The blood spread out from her head like rays from a star. It shot everywhere, cascading across the back of their couch, even reaching the door behind Leon. They knifed her with such force that the blood spouted outward for ten feet. And as she lay on the floor dying from brain hemorrhages, the blood leaked out in all directions. On the ground beneath her, down the front of her face, spreading to her neck and staining the shirt below.
His wife looked like someone had painted her red and then decorated the top of her head with bits of plastic, taping it to her hair. Except that wasn't plastic. That was bone. And nothing was taped anywhere, because her hair follicles had been completely destroyed in the manic need to kill April.

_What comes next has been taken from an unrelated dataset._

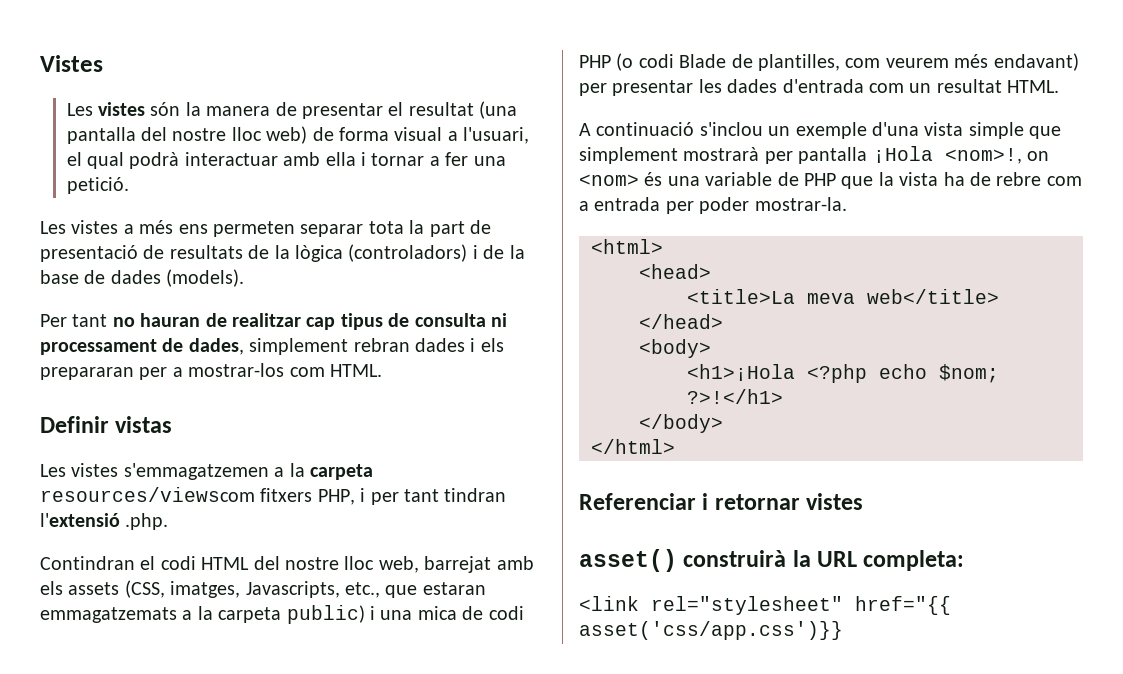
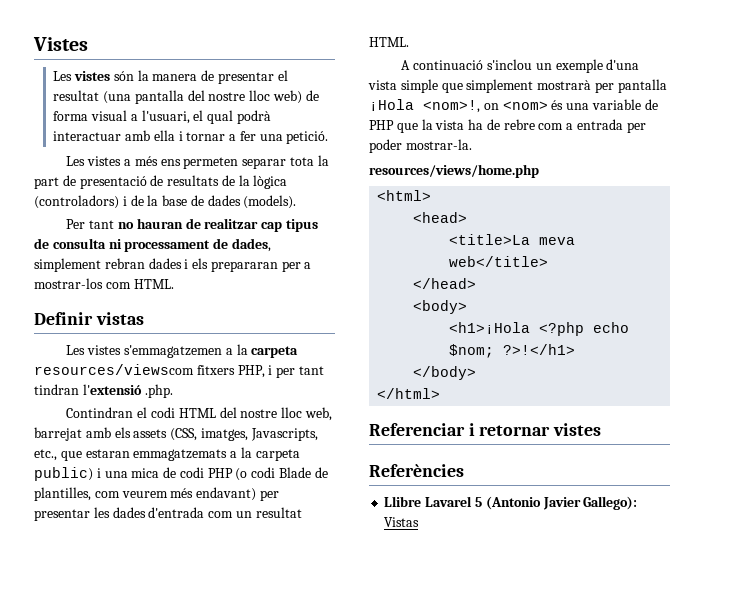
(847, 204) none -> [369,164,539,178] // resources/views/home.php
[579,549,965,572] [579,596,951,615] [579,621,843,640] asset() construirà la URL completa: // <link rel="stylesheet" href="{{ asset('css/app.css')}} -> [369,464,464,477] [384,496,638,510] [384,517,420,527] Referències // Llibre Lavarel 5 (Antonio Javier Gallego): Vistas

After vomiting, Leon fainted.
Allen didn't though, but alerted authorities.
Chapter Thirty-Two
"Hello?"
Caesar opened his eyes and stared up at the ceiling above him. He couldn't actually see a ceiling, not a physical one; he only peered into darkness. The glass enclosure showed him his surroundings, obviously, but unfortunately, he could only see the concrete floors beneath him until the light died out, leaving darkness above and around him.
"Hello?" The voice came again, branching out from everywhere the same as the white lines from before. Except this one could be named. This wasn't an application. This was Leon speaking to him.
"Hello? Leon?" Caesar asked, lying on the glass with his hands folded behind his neck. He had been napping. His mind turned on now, trying to figure out what was happening around him, how Leon's voice was filling his cage.
"Caesar? Is that you?" His voice sounded more shocked than Caesar's own. "Are you there?"